((

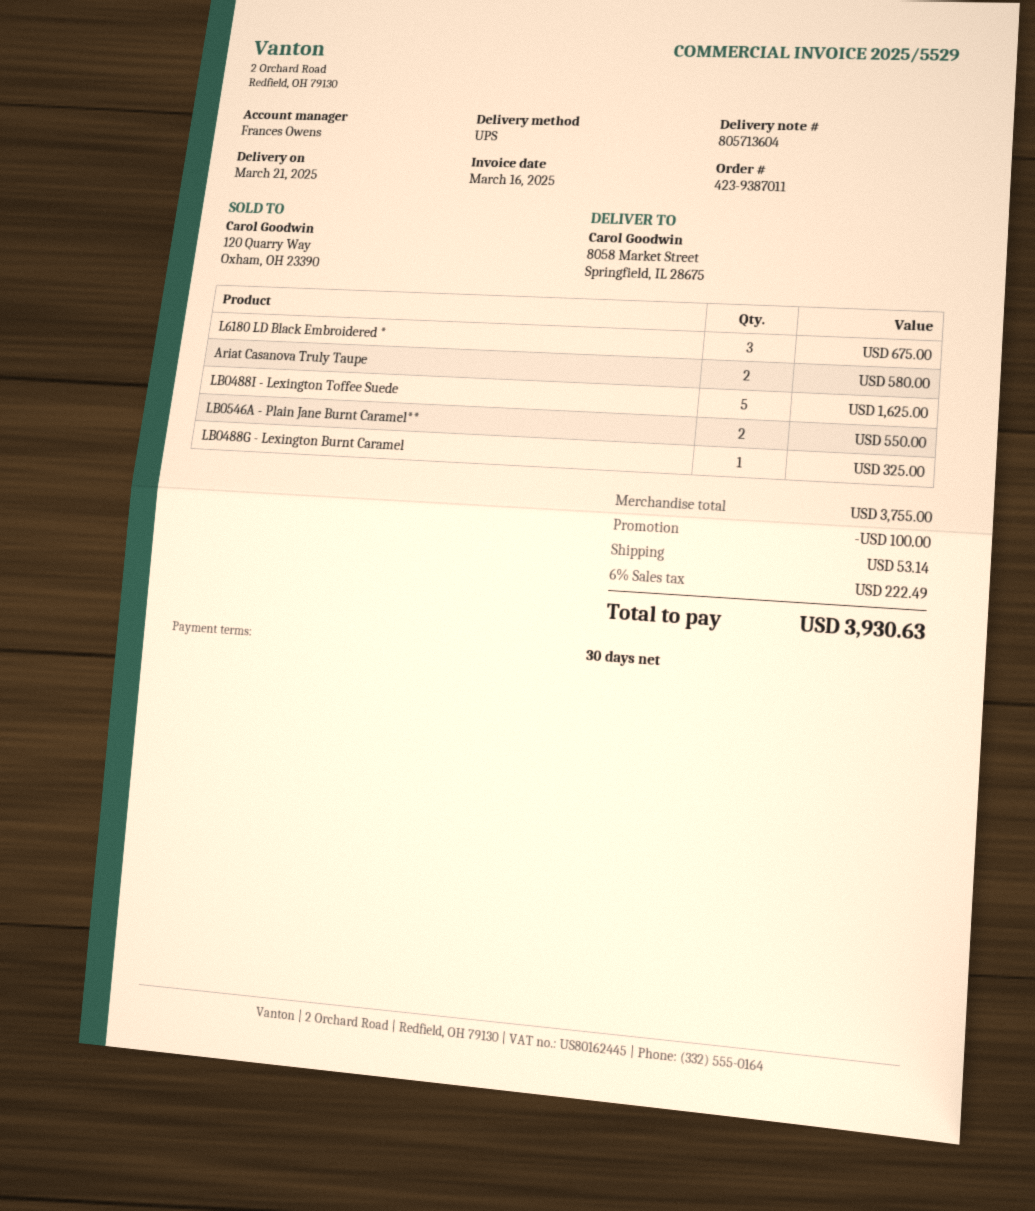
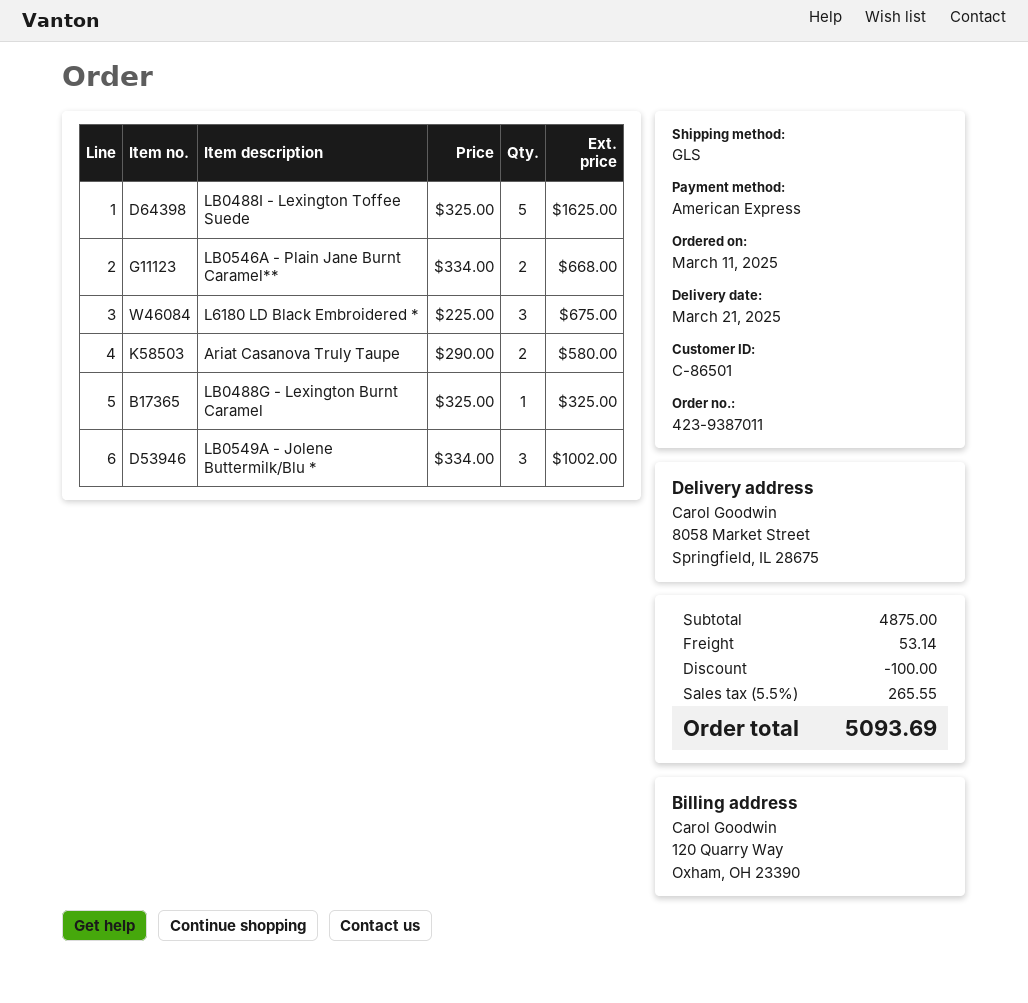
shipping method: UPS -> GLS
LB0546A - Plain Jane Burnt Caramel**: 2 for 550.00 -> 2 for 668.00
LB0549A - Jolene Buttermilk/Blu *: none -> 3 for 1002.00
subtotal: 3755.00 -> 4875.00
tax: 6% = 222.49 -> 5.5% = 265.55
total: 3930.63 -> 5093.69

))

* **What to do**
Pictures stay out; everything else in the listing above gets repeated exactly.

* **Response area**
shipping method: UPS -> GLS
LB0546A - Plain Jane Burnt Caramel**: 2 for 550.00 -> 2 for 668.00
LB0549A - Jolene Buttermilk/Blu *: none -> 3 for 1002.00
subtotal: 3755.00 -> 4875.00
tax: 6% = 222.49 -> 5.5% = 265.55
total: 3930.63 -> 5093.69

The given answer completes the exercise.